Saved data entries
##############################

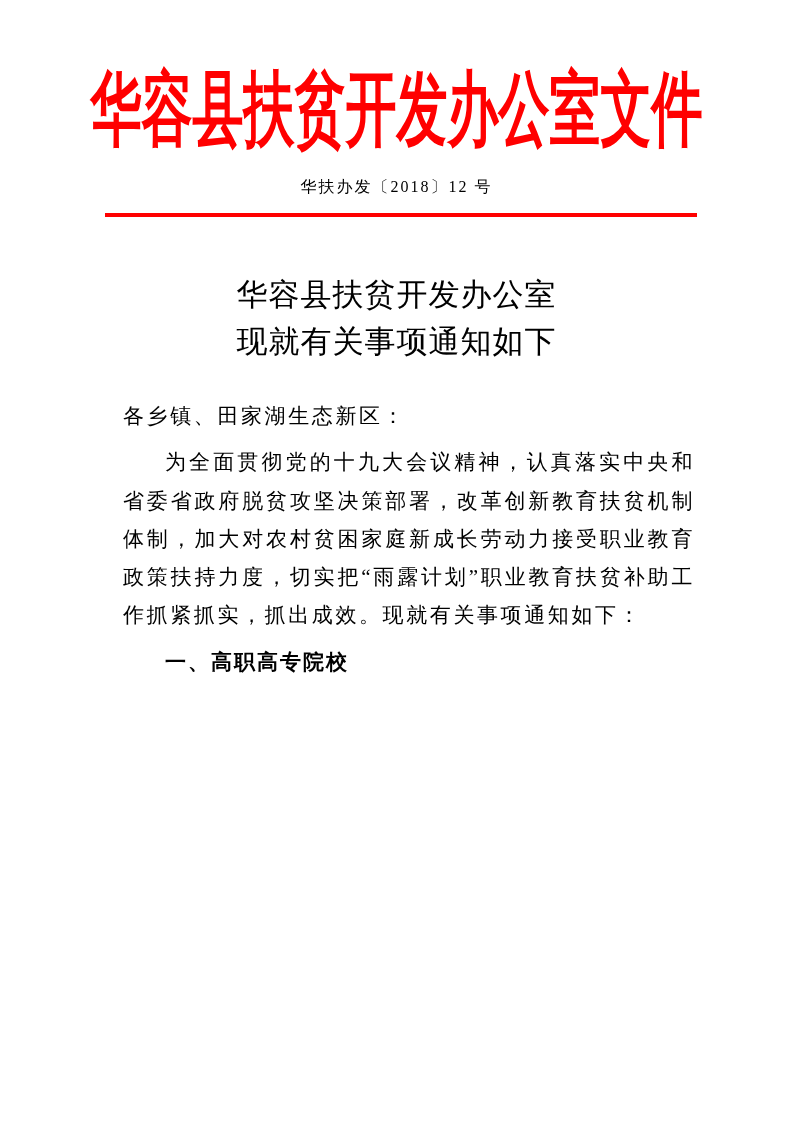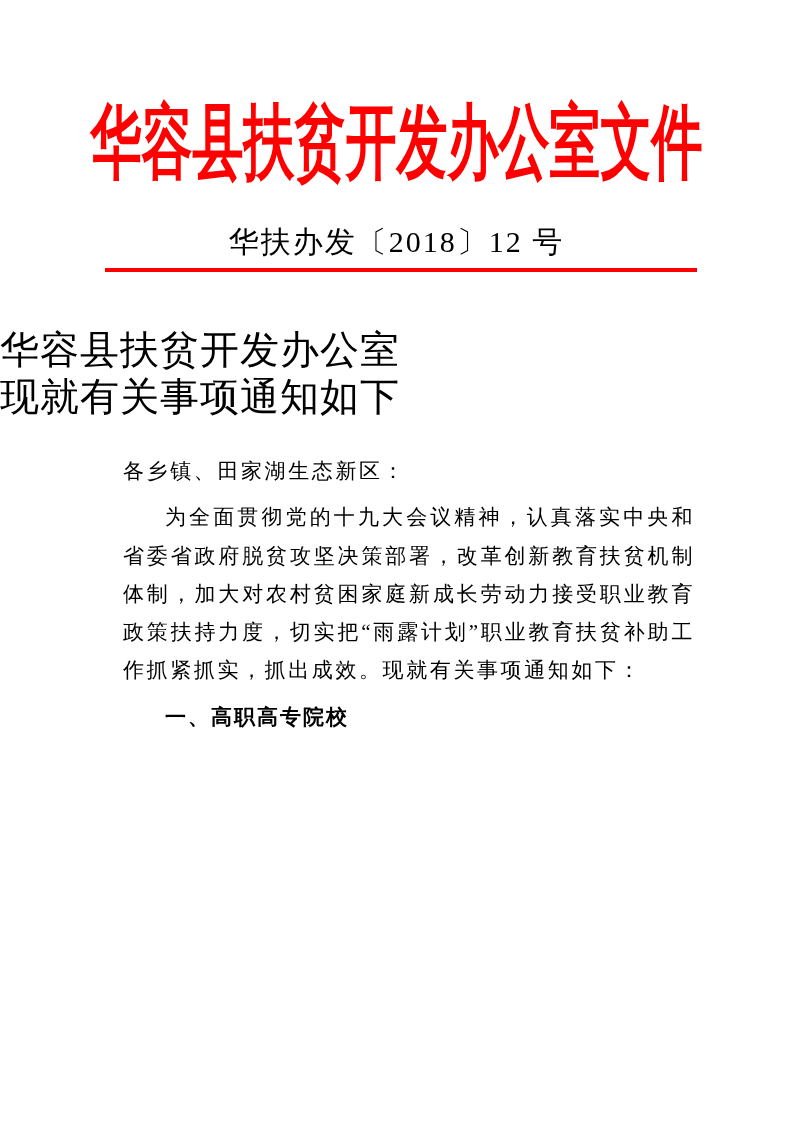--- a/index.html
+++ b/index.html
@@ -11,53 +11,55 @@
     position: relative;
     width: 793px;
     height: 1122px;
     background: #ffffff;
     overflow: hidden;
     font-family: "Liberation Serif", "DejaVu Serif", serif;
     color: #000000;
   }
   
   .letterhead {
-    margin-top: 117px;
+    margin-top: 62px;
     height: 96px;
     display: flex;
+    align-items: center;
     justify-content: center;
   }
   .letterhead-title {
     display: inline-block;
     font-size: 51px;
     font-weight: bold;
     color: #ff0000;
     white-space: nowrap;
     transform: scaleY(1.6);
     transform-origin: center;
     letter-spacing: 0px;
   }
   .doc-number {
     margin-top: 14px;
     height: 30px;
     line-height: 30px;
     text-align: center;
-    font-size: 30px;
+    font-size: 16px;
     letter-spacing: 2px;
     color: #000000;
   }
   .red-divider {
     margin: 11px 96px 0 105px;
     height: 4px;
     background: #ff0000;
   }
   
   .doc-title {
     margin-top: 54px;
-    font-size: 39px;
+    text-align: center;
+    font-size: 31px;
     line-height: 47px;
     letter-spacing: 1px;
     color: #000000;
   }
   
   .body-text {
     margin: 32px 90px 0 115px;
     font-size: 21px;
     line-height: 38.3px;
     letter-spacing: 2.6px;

##############################

[WHAT THE TASK REQUIRES]
If a line in the data above includes the string "background", copy it.

[ANSWER TO THIS TASK]
     background: #ffffff;
     background: #ff0000;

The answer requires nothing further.